二度と感染しないために!トロイの木馬からデバイスを守る4つの対策
デバイスをトロイの木馬を含むマルウェア・ウイルスに感染させないために注意すべき点としては、以下の4つが上げられます。
- ソフトウェアを最新に保つ
- 怪しいアプリをインストールしない
- 不正広告はクリックしない
- セキュリティソフトを導入する
それぞれのより具体的な内容については、以下の記事で詳しく掘り下げています。参考になさってください。
トロイの木馬ウイルスの主な感染経路
トロイの木馬ウイルスは、主に以下の経路から感染します。
- フォルダ共有サイト
- 電子メールやSNSのメッセージ
- 感染しているWebサイト
- ハッキングされているWi-Fi
- 野良アプリのインストール
- 公式アプリストアからも
これらの攻撃から自身を守るためには、信頼できるソースからのみソフトウェアをダウンロードし、不審なリンクや添付ファイルを開かないようにすることが重要です。
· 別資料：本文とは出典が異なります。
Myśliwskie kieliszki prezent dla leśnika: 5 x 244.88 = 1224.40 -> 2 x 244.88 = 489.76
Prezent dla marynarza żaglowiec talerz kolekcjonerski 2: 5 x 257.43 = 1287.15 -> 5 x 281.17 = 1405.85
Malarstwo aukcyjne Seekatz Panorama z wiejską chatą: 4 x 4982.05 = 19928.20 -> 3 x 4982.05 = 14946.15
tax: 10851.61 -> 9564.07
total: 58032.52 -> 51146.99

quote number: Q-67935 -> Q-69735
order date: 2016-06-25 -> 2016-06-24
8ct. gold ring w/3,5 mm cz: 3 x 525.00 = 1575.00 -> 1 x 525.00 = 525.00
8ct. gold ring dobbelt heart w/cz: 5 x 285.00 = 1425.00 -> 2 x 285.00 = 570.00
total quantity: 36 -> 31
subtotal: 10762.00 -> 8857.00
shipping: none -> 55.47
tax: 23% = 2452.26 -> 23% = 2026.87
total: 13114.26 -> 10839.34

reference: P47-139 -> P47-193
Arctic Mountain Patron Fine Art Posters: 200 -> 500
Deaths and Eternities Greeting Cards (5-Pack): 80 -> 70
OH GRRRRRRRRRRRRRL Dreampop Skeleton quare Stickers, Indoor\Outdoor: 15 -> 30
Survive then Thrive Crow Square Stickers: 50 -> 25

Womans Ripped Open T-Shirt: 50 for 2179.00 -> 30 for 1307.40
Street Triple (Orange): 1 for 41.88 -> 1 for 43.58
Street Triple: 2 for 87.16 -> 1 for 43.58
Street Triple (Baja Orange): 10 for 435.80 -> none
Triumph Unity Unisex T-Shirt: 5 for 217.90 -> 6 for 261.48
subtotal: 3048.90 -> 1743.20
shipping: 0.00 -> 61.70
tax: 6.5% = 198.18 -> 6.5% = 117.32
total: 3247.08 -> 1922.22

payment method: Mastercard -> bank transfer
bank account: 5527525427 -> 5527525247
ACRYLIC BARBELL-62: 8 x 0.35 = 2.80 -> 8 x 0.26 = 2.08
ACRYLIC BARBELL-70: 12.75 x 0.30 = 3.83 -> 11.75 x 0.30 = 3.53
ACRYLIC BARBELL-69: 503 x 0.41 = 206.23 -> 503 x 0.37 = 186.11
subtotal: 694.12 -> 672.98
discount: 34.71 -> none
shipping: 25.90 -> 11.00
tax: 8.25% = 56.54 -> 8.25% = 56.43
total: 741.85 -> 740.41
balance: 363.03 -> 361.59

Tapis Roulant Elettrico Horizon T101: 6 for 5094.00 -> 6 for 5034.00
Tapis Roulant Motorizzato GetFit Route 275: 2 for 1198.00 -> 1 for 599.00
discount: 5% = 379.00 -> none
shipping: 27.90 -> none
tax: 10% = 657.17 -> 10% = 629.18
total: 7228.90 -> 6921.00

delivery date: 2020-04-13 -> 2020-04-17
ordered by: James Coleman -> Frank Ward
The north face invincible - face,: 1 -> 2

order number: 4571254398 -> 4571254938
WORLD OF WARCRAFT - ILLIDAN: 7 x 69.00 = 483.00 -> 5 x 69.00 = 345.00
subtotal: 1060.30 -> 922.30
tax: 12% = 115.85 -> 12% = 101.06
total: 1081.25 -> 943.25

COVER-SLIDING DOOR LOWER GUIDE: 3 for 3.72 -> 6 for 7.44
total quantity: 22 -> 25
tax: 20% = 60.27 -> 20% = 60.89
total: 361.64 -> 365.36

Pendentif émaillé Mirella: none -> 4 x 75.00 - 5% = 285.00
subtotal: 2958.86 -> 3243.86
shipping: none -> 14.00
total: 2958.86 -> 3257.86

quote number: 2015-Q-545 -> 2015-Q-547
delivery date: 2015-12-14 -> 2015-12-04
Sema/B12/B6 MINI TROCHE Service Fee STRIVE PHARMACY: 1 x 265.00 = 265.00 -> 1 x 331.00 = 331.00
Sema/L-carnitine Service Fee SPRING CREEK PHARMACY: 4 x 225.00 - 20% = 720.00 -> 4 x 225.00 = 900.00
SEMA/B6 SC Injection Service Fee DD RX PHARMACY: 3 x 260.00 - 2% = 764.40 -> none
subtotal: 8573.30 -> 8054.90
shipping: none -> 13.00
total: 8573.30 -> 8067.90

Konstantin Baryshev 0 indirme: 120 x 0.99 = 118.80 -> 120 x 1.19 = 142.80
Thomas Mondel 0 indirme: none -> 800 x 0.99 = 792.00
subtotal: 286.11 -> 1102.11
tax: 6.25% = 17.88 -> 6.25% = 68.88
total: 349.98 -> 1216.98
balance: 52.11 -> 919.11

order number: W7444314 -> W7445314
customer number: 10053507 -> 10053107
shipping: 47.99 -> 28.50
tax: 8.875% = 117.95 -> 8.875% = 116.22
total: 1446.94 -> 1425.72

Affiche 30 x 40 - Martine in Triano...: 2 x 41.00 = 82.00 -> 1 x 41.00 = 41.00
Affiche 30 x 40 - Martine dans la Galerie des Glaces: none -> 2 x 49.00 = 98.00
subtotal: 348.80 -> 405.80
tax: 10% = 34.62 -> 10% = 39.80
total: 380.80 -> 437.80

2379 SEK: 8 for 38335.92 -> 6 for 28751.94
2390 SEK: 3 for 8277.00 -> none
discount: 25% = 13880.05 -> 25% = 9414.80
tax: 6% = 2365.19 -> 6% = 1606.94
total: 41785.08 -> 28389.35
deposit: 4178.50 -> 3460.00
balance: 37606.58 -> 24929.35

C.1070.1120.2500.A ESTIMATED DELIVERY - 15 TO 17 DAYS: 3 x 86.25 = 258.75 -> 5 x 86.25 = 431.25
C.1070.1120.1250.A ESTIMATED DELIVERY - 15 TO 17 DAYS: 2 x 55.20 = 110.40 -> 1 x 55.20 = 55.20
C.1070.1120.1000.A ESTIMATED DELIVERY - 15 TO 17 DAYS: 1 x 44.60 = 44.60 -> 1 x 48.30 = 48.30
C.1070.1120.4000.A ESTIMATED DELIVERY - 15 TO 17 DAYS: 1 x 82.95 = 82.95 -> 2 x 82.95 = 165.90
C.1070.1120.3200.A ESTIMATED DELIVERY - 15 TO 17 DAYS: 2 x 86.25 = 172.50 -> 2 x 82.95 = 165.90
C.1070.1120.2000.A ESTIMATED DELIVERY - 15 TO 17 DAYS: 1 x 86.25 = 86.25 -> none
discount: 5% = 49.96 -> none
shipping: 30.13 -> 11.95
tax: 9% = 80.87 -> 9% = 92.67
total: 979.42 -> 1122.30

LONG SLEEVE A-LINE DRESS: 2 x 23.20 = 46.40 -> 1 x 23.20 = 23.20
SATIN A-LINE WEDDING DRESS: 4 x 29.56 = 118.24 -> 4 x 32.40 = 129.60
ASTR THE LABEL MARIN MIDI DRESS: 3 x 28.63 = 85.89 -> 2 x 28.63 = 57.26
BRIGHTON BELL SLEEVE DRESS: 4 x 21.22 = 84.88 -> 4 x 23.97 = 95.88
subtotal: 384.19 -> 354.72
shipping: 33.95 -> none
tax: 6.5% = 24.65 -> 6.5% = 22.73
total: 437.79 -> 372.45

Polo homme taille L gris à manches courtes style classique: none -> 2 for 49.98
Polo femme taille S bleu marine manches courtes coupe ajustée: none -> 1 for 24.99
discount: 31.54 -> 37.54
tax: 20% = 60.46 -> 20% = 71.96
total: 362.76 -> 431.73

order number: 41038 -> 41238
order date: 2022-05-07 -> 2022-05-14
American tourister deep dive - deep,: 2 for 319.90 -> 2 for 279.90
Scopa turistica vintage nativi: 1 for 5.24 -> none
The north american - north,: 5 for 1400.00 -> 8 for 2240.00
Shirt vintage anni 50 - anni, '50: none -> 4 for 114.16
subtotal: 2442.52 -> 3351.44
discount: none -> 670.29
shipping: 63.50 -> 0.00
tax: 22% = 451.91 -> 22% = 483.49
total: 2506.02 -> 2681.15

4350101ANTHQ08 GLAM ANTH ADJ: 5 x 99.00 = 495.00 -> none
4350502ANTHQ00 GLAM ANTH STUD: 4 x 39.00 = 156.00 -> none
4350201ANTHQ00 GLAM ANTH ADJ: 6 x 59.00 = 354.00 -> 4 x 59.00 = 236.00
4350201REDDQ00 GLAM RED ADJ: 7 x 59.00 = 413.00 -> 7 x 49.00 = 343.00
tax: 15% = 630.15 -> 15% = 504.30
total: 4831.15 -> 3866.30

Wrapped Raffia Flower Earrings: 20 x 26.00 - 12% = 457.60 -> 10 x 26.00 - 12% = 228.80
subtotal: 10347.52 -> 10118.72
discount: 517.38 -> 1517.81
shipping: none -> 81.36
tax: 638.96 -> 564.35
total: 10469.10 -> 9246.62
さらに、セキュリティソフトウェアを常に最新に保ち、定期的にスキャンを行うことも推奨されます。
上記項目の詳細に関しても、以下の記事で詳しく解説しています。
まとめ
トロイの木馬は古くからあるマルウェアですが、その脅威は未だに高い水準にありますし、新種が生まれ続けているため、存在感も全く薄れていません。昔から存在すると同時に「常に新しい」マルウェアでもあるのです。決して甘く見て良い脅威ではありません。
新種が生まれ続けるトロイの木馬に、手動で対処するのは非効率です。
感染が疑われる場合は専門業者に調査を依頼し、普段からセキュリティソフトを活用してトロイの木馬への感染リスクを下げる工夫を行いましょう。